MacKinnon’s time in Europe between the Wars embodies the experience of the American abroad. And her years in Munich studying with Hofmann utterly transformed her work and her life. Prior to this, MacKinnon was an American Impressionist. After being exposed Hofmann’s “push/pull” pictorial ideas, seeing cubism first hand as well as absorbing the trenchant atmosphere of Weimar Germany - MacKinnon became a Modernist. When she returned to the United States, she brought back these ideas about demarcating and enlivening the picture plane. As a teacher she turned these concepts into a sophisticated Method, which she then passed down to a generation of students, Jack Beal among them.
In a written appreciation by Jack Beal that accompanies the show, he remembers her distinct manner and searing intellect. He can vividly recall his first class with her - “Suddenly into the room there swept a Scottish noblewoman with a crown of silvery grey hair - tall and slim, she was dressed in a black tailored suit and sensible shoes. She began her lecture immediately and within moments we knew we were about to share a formidable experience - that Isobel Steele MacKinnon was a dynamic, imposing, enthusiastic and eccentric personality - and (as we were to learn later) able to inspire her students to emulate her spirit.” Her classes were so focused on imparting knowledge and discussing the mysteries of how objects inhabit space that her students were known as “The Space Cadets.”

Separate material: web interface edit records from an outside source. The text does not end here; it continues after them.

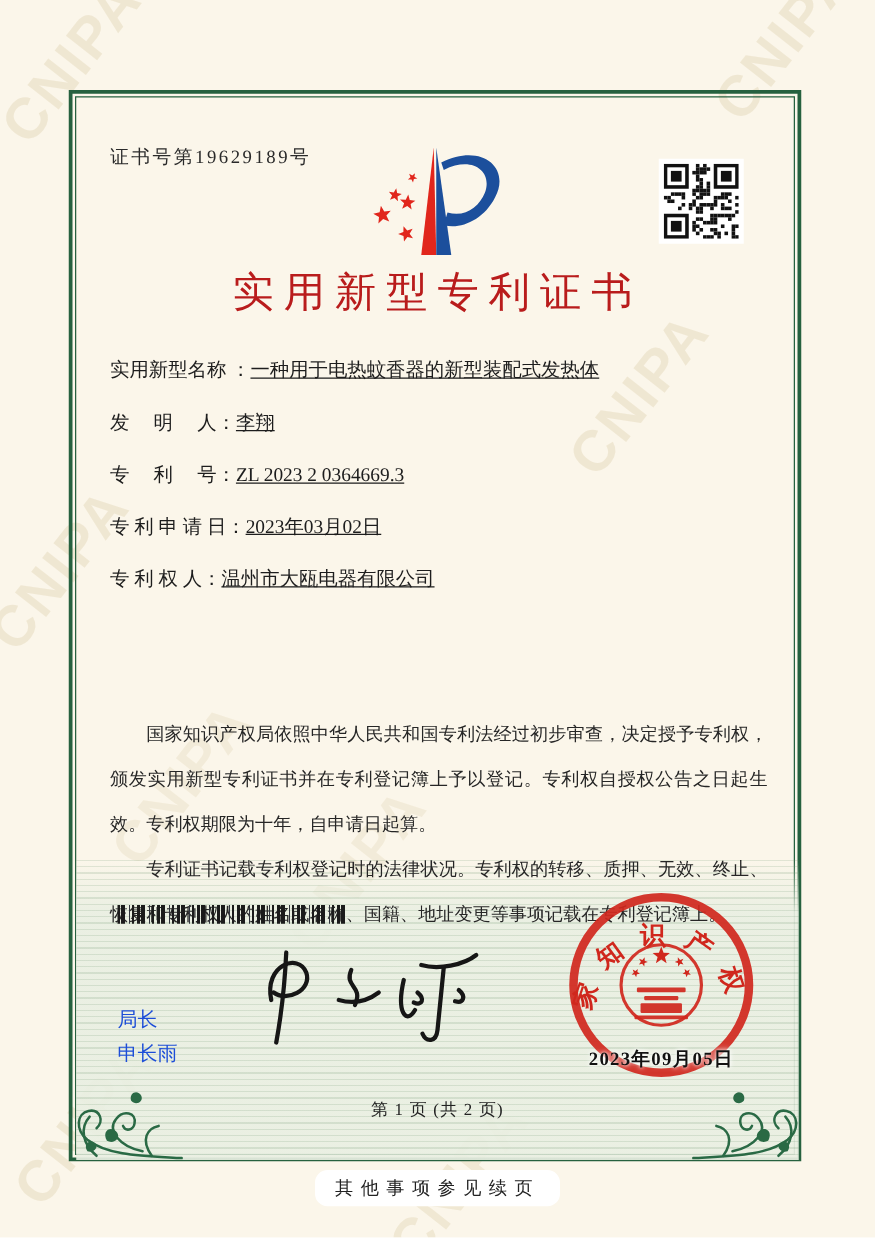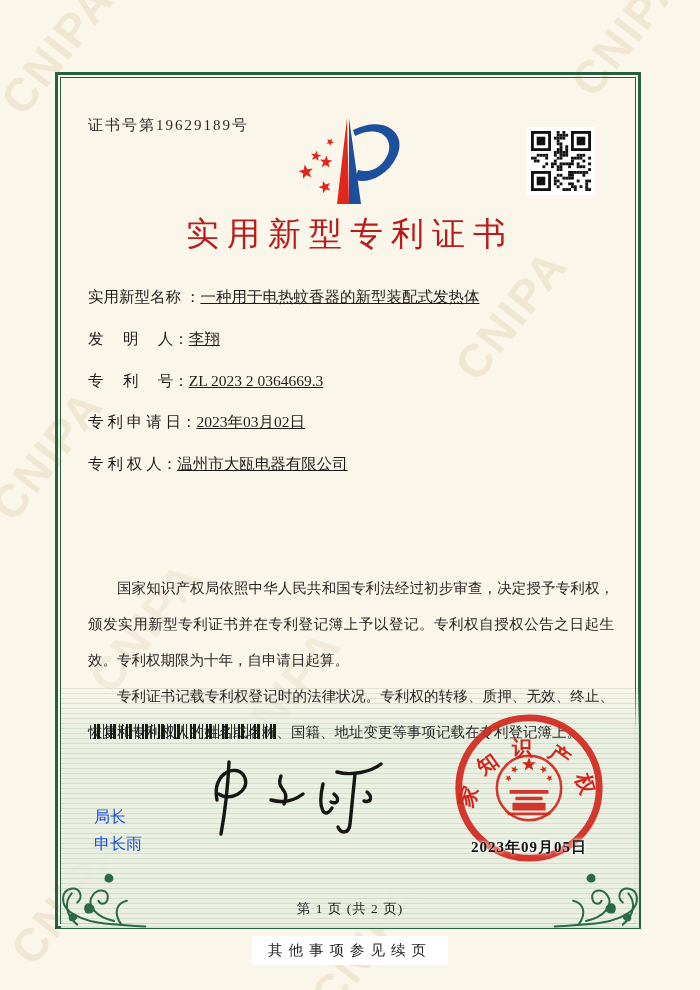--- a/index.html
+++ b/index.html
@@ -77,27 +77,27 @@
     font-size:16px;line-height:27px;color:#1d4ed8;margin-top:20px;
   }
   .signature{position:absolute;left:195px;top:750px;width:205px;height:108px;}
   .seal{position:absolute;left:451px;top:710px;width:156px;height:156px;}
   .seal-date{
     position:absolute;left:454px;top:838px;width:150px;text-align:center;
     font-size:15px;font-weight:bold;color:#121212;letter-spacing:1px;
     text-shadow:0 0 3px #fff,0 0 5px #fff;
   }
   .page-info{
-    position:absolute;left:0;top:900px;width:100%;text-align:center;
+    position:absolute;left:0;top:879px;width:100%;text-align:center;
     font-size:13.5px;color:#222;letter-spacing:1px;
   }
   .continuation-wrap{position:absolute;left:0;top:936px;width:100%;text-align:center;z-index:4;}
   .continuation{
     display:inline-block;background:#fff;padding:5px 16px;
-    font-size:14.5px;letter-spacing:6px;color:#222;
+    font-size:14.5px;letter-spacing:6px;color:#222;border-radius:10px;
   }
 </style>
 </head>
 <body>
 
 <div id="page">
 
   <div class="wm wm1">CNIPA</div>
   <div class="wm wm2">CNIPA</div>
   <div class="wm wm3">CNIPA</div>

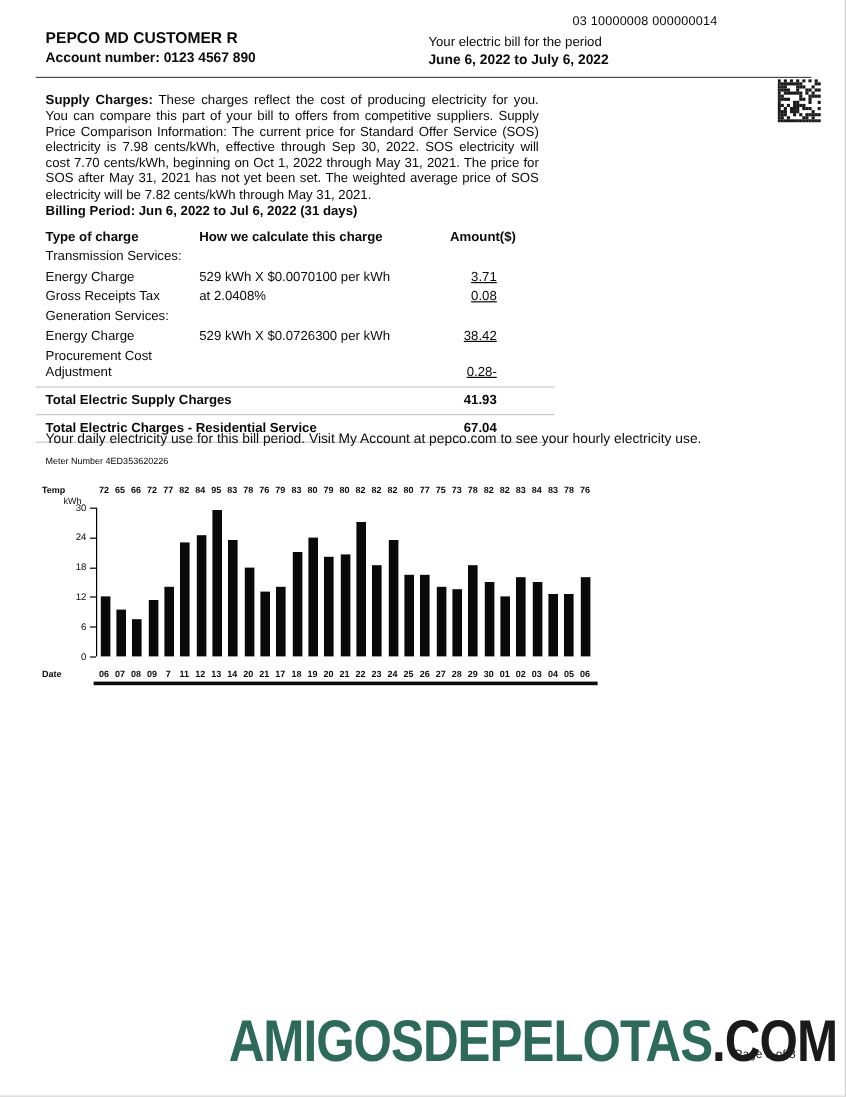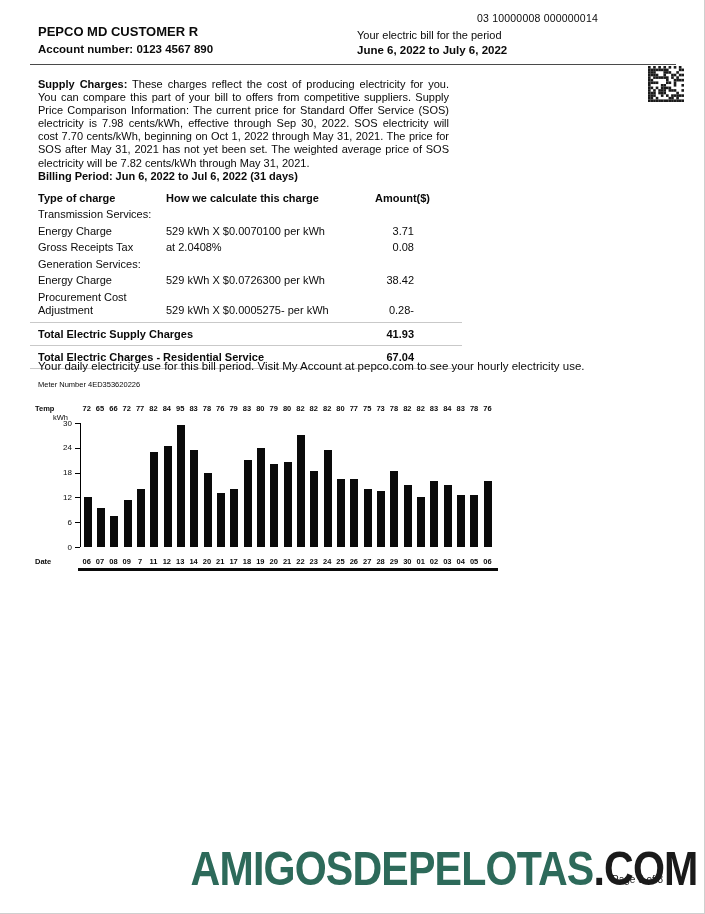--- a/index.html
+++ b/index.html
@@ -33,21 +33,21 @@
   .billing-period { position: absolute; left: 38px; top: 170px; font-size: 11px; font-weight: bold; }
 
   
   .charges-table { position: absolute; left: 38px; top: 192px; width: 392px; font-size: 11px; }
   .t-head { display: flex; font-weight: bold; margin-bottom: 4px; }
   .t-head .c1, .t-head .c2, .t-head .c3 { }
   .c1 { width: 128px; flex: none; }
   .c2 { width: 204px; flex: none; }
   .c3 { flex: 1; text-align: right; }
   .t-row { display: flex; align-items: flex-end; margin-bottom: 3.5px; line-height: 13px; }
-  .t-row .c3 { padding-right: 16px; }
+  .t-row .c3 { padding-right: 16px; text-decoration: underline; }
   .t-sep { border-top: 1px solid #c9c9c9; margin: 5px 0 5px 0; margin-left: -8px; width: 432px; }
   .t-total { display: flex; font-weight: bold; align-items: flex-end; margin-bottom: 3px; }
   .t-total .lab { flex: 1; }
   .t-total .amt { text-align: center; padding-right: 16px; }
 
   
   .usage-note { position: absolute; left: 38px; top: 360px; width: 650px; font-size: 11.5px; }
   .meter-number { position: absolute; left: 38px; top: 380px; font-size: 7.5px; }
 
   
@@ -239,21 +239,20 @@
       <div class="c2"></div>
       <div class="c3"></div>
     </div>
     <div class="t-row">
       <div class="c1">Energy Charge</div>
       <div class="c2">529 kWh X $0.0726300 per kWh</div>
       <div class="c3">38.42</div>
     </div>
     <div class="t-row">
       <div class="c1">Procurement Cost Adjustment</div>
-      <div class="c2">529 kWh X $0.0005275- per kWh</div>
       <div class="c3">0.28-</div>
     </div>
     <div class="t-sep"></div>
     <div class="t-total">
       <div class="lab">Total Electric Supply Charges</div>
       <div class="amt">41.93</div>
     </div>
     <div class="t-sep"></div>
     <div class="t-total">
       <div class="lab">Total Electric Charges - Residential Service</div>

Beal remembers MacKinnon frequently invoking Hofmann’s ideas, yet he feels she expanded on his core ideas with more detail and connections to real life. She used the words and theories of psychology in the service of aesthetics. She urged her students to find the Gestalt of the painting or drawing, have empathy for your subject as well as to project oneself into every work. She instilled a doctrine of the five ways to analyze a picture - (1) the Picture plane (as window), (2) the Fifth Line (as entry), (3) Axis (as focus), (4) Clamshells (as heaven and earth), (5) Receding and Advancing Forms and Planes and Receding and Advancing Air. However, for Beal these seem dry because he remembers her “striding about the room with her customary evangelical fervor, exhorting us to “Feel the air moving.””
In taking in the force MacKinnon was as an artist and teacher, it is not a stretch to see traces of her ideas in the artists who made their mark in the decades that followed including Jim Nutt, Barbara Rossi, Christina Ramberg, Robert Lostutter and other Chicago Imagists.
This exhibition is presented in collaboration with and thanks to Corbett vs. Dempsey Gallery, Chicago.